Empoderar significa que la comunidad se convierte en protagonista de su desarrollo. El presupuesto participativo es un buen programa de empoderamiento comunitario.
Aquí de nuevo es esencial la dirección y coordinación de las autoridades civiles. En adición a todo esto es responsabilidad de estas autoridades comunicar y explicar a toda la sociedad el sentido de las intervenciones en las comunidades vulnerables, destacar sus valores y romper la estigmatización que recae sobre sus habitantes.
Todo lo anterior requiere garantizar condiciones de seguridad ciudadana con la presencia de la policía, especialmente entrenada para el trabajo comunitario, no entendida como fuerza de choque y represión. Policía capaz de construir confianza con la gente en su territorio, con acompañamiento de inteligencia y judicialización para desarticular las redes criminales que dominan el territorio. Acompañada por las diferentes instituciones del Estado, como Comisarías de Familia, unidades de atención a víctimas, Defensoría de Derechos Humanos, ICBF, Fiscalía, etc. En Colombia hay varias experiencias que nos demuestran que es posible hacer todo esto.
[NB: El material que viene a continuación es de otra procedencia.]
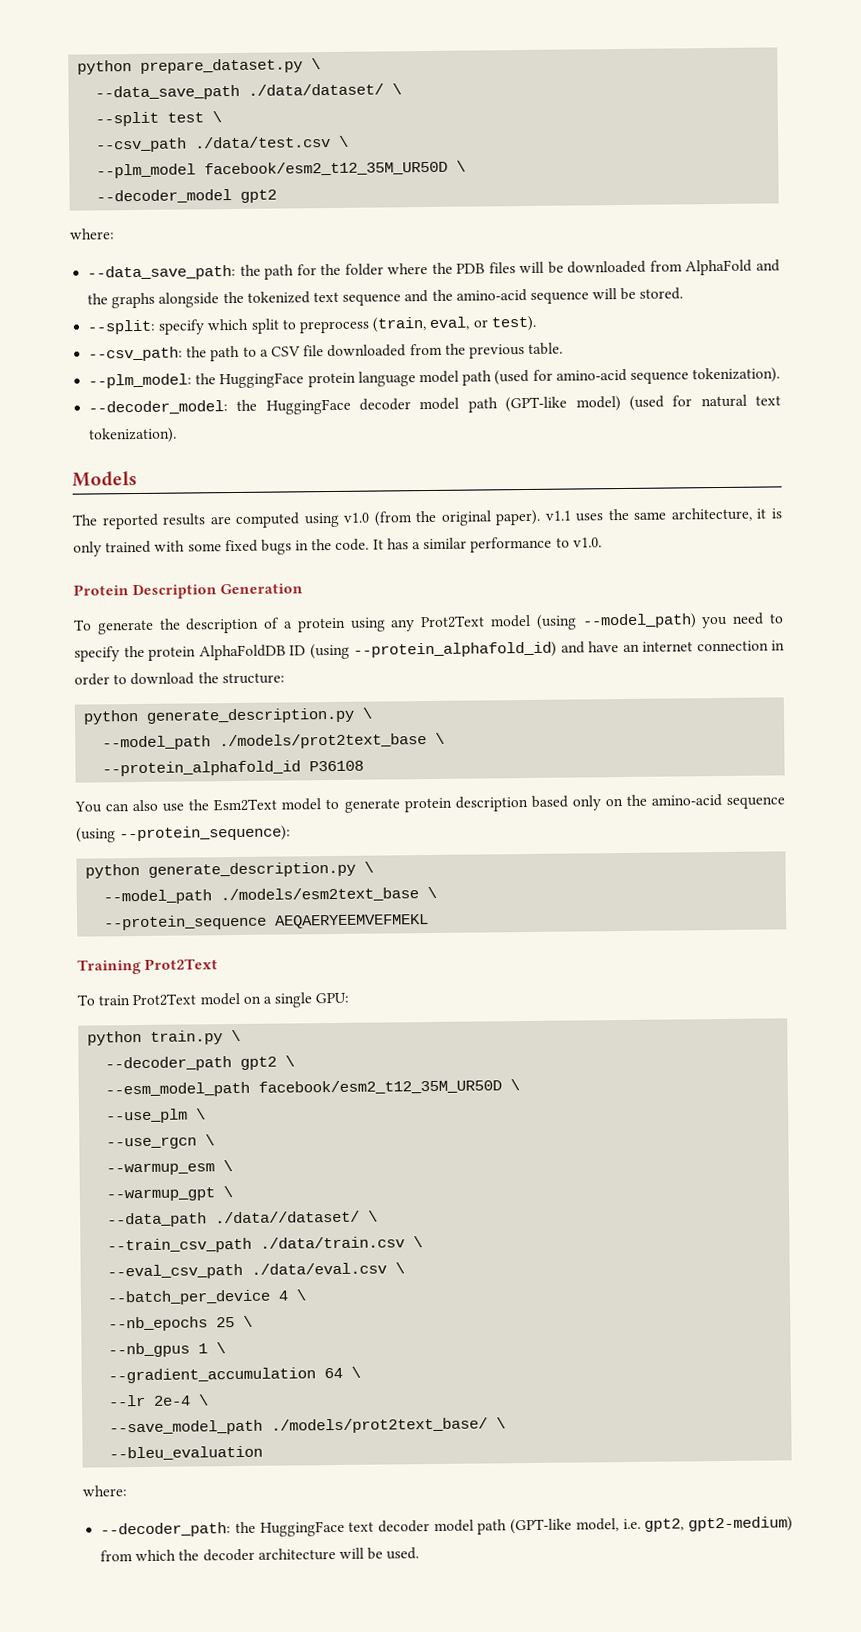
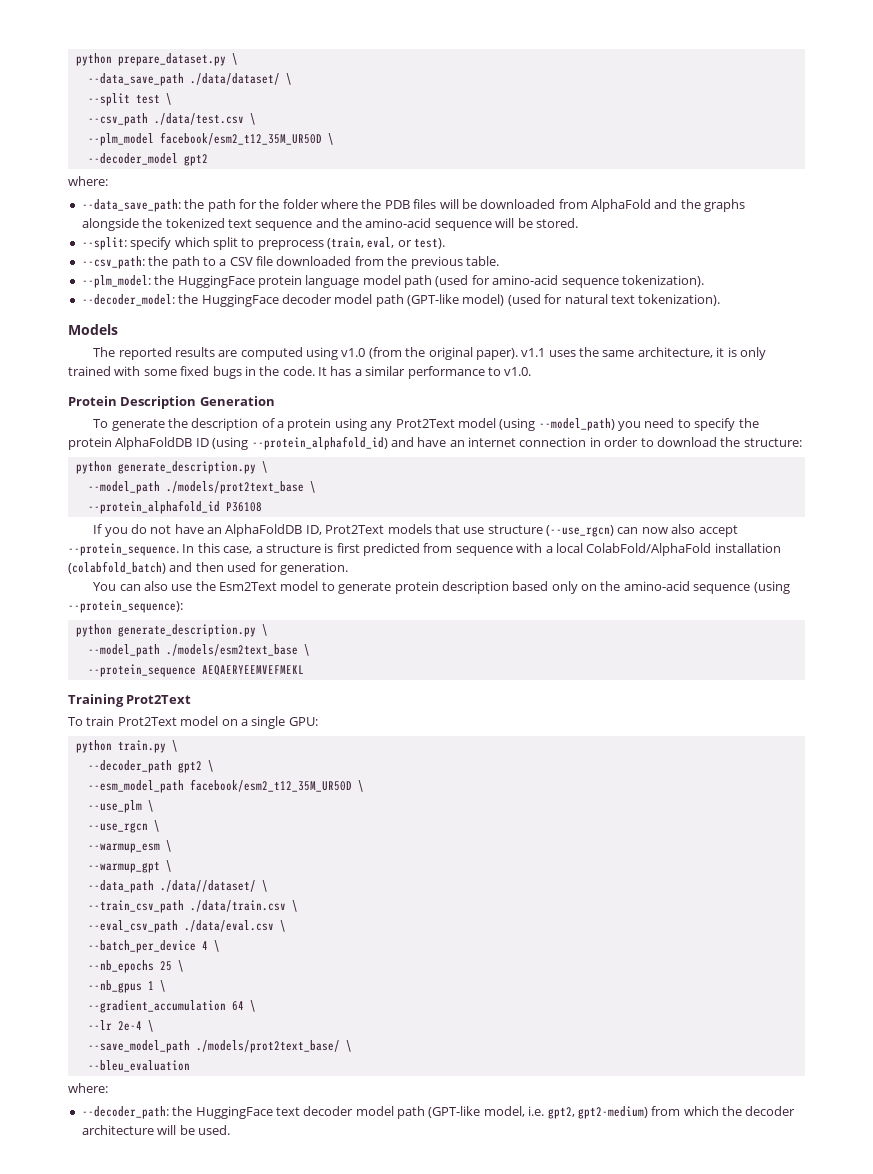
+ If you do not have an AlphaFoldDB ID, Prot2Text models that use structure (--use_rgcn) can now also accept --protein_sequence. In this case, a structure is first predicted from sequence with a local ColabFold/AlphaFold installation (colabfold_batch) and then used for generation.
Finalmente, una observación de la cual depende el éxito de la transformación de comunidades marginales a comunidades dignas con oportunidades: tiempo. Estos cambios necesitan permanencia sostenida en el tiempo, sin interrupciones. Es fatal para las comunidades cuando empiezan a creer en un momento determinado y en el gobierno siguiente se destruyen todos los avances.
Las administraciones locales no son capaces de hacer este trabajo solas. El Gobierno Nacional puede y, debe, ser partícipe de estos programas por todo el país, con recursos y equipos articulados con las autoridades locales, en un gran programa nacional para jóvenes vulnerables.